Early Christian reactions to ‘cyberspace’

I now have a new article published by the journal Internet Histories, which is available online.

Here’s a summary. Alternatively, read the accepted version in full (Open Access PDF)

Technology, ethics and religious language: early Anglophone Christian reactions to ‘cyberspace’

The article falls broadly into two halves, both concentrated not so much on the history of the Internet and Web as technologies as on the kinds of terms Anglophone writers used in order to understand them. The time frame is what I’ve called the ‘long Nineties’, beginning in 1989 and ending in 2001.
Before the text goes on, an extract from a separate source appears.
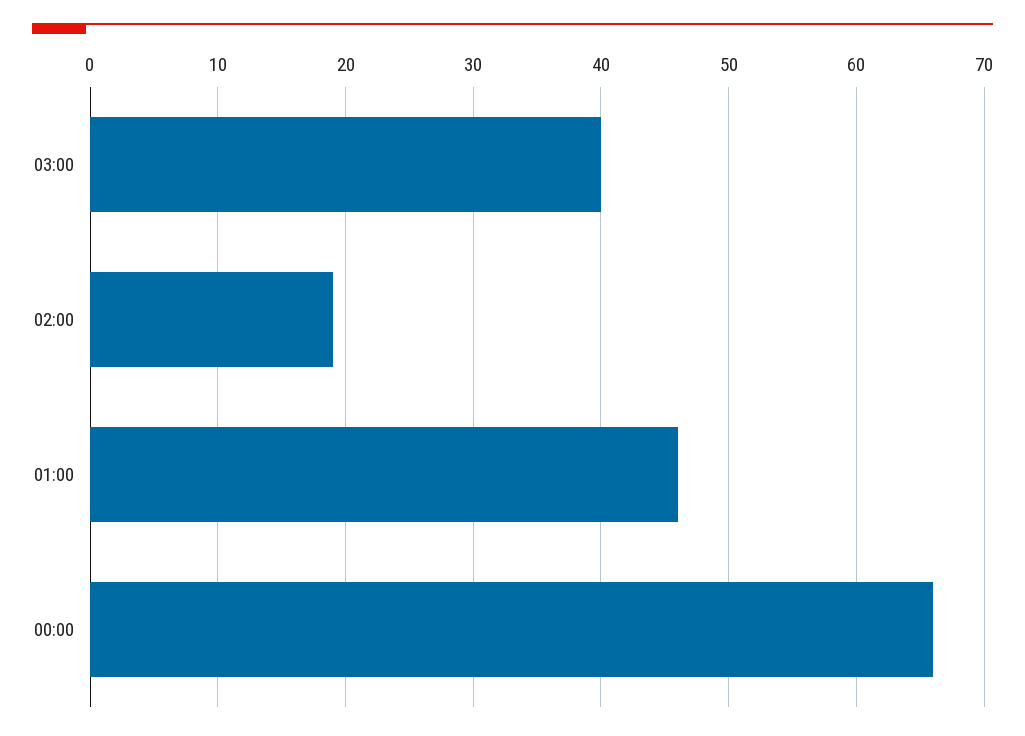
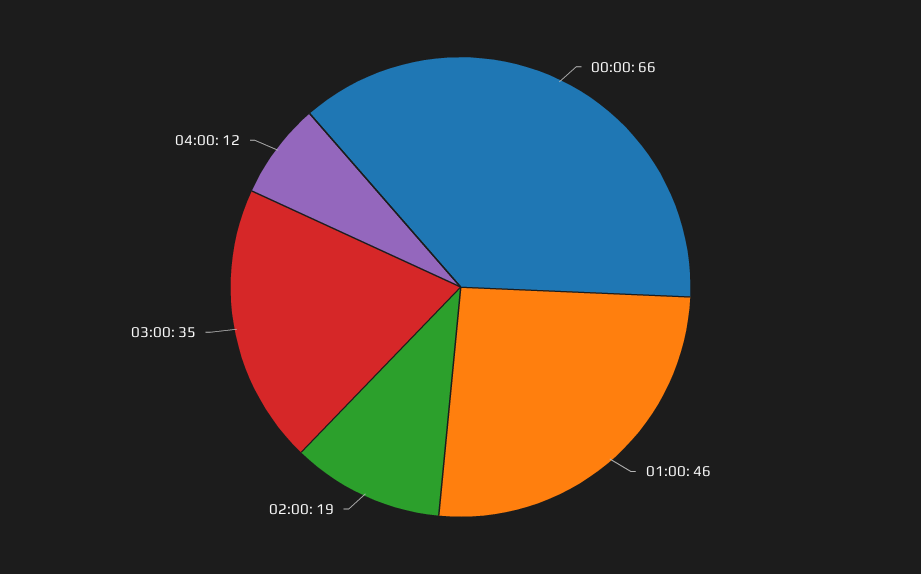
03:00: 40 -> 35
04:00: none -> 12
Between 1992 and 1996, as Thomas Streeter has shown, ‘the Internet ceased to be imagined as merely a cluster of imperfectly connected technologies that interested computer scientists and became instead an integral system with an agency of its own to promote change: change that could not be resisted, only shaped’. This was followed by ‘a remarkable effusion of writing in English between 1996 and 2001 that addressed the spiritual and ethical implications of the coming technological revolution. At the same time as the dotcom bubble inflated, writers across Europe and North America were seeing visions of future utopia and dystopia fashioned by this seemingly unstoppable technology.’
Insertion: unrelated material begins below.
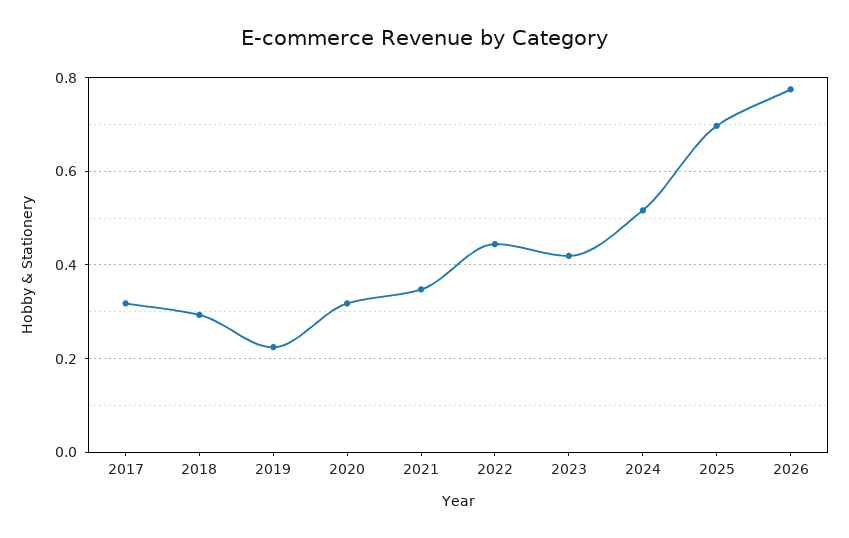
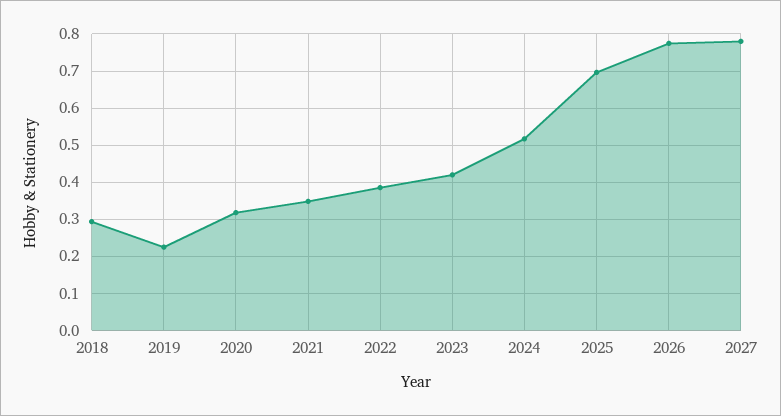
2017: 0.32 -> none
2022: 0.44 -> 0.38
2027: none -> 0.78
The first half pays particular attention to language, and the degree to which discourse about the Internet was cast in religious terms. The article looks at the whole range of metaphorical and metaphysical framings of the internet and Web: from purely metaphorical talk of the ‘soul’ of the Internet (meaning an idealised culture of its users), to its use as a metaphor for God (and of God as a metaphor for the Internet). These ideas were related to the notion of the ‘technological sublime’ (David Nye), but some went further to attribute to the Internet something very much like a consciousness and (at the extreme) a manifestation of the divine. There was little in this complex bricolage of concepts and images from several religious traditions to form anything like a coherent theology of the Internet, and the very imprecision of the concepts involved was part of their valency across apparently antithetical fields of discourse. I suggest that contemporary imaginings about the Web were one example where religious sentiment, broadly defined, had transferred its focus to something other than mainstream religion. If the secularisation of language has never been completed (assuming it could ever be), it should be no surprise that moral and ethical debate was often conducted in terms derived from the Christian history of the West.
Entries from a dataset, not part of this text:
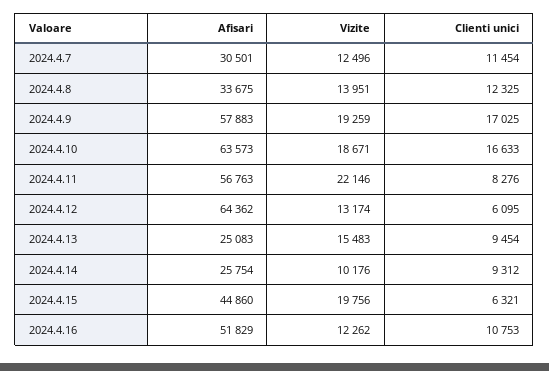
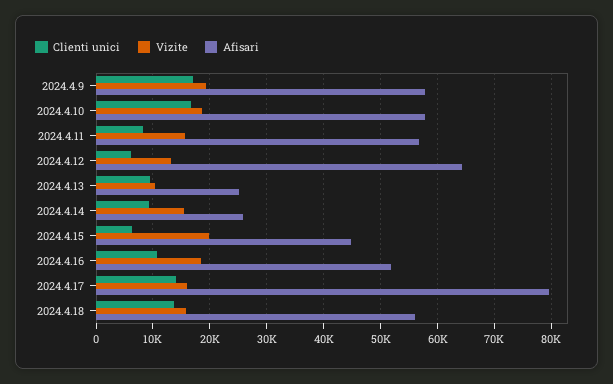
Afisari, 2024.4.7: 30501 -> none
Vizite, 2024.4.7: 12496 -> none
Clienti unici, 2024.4.7: 11454 -> none
Afisari, 2024.4.8: 33675 -> none
Vizite, 2024.4.8: 13951 -> none
Clienti unici, 2024.4.8: 12325 -> none
Afisari, 2024.4.10: 63573 -> 58000
Vizite, 2024.4.11: 22146 -> 16000
Vizite, 2024.4.13: 15483 -> 10000
Vizite, 2024.4.14: 10176 -> 16000
Vizite, 2024.4.16: 12262 -> 18000
Clienti unici, 2024.4.17: none -> 14000
Vizite, 2024.4.17: none -> 16000
Afisari, 2024.4.17: none -> 80000
Clienti unici, 2024.4.18: none -> 14000
Vizite, 2024.4.18: none -> 16000
Afisari, 2024.4.18: none -> 56000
The second half looks in particular at Christian reactions to the Internet in general, and this pervasive use of religious language in particular, since its very syncretism was a source of acute discomfort to those Christians attempting to understand it. It first puts these reactions in a longer context of Christian criticism of computerisation more generally, dating back to the early 1980s and indeed earlier. Some Christians responded simply to the likely effects of particular manifestations of life online, seeing ethical challenges in relation to economic and social exclusion, and the subtler impact on the health of interpersonal relations; others, though in the minority, elaborated a semi-mystical evolutionary understanding of the Web, inflluenced by Teilhard de Chardin, that had parallels with those more influenced by pagan or Buddhist thought. Others again set aside high-flown imaginings, either positive or negative, and adopted the Web as a pragmatic means of achieving their ends. I concentrate in particular on some of the reactions to shifts in the conceptual vocabulary of the West in relation to personality and the soul, human capability and its limitations, and the relationship between humankind and God. The more overheated rhetoric that surrounded virtual reality, artificial intelligence and the capabilities of the network seemed to threaten the Christian notion of human uniqueness and the right relationship of fallen imperfect humans to their Creator.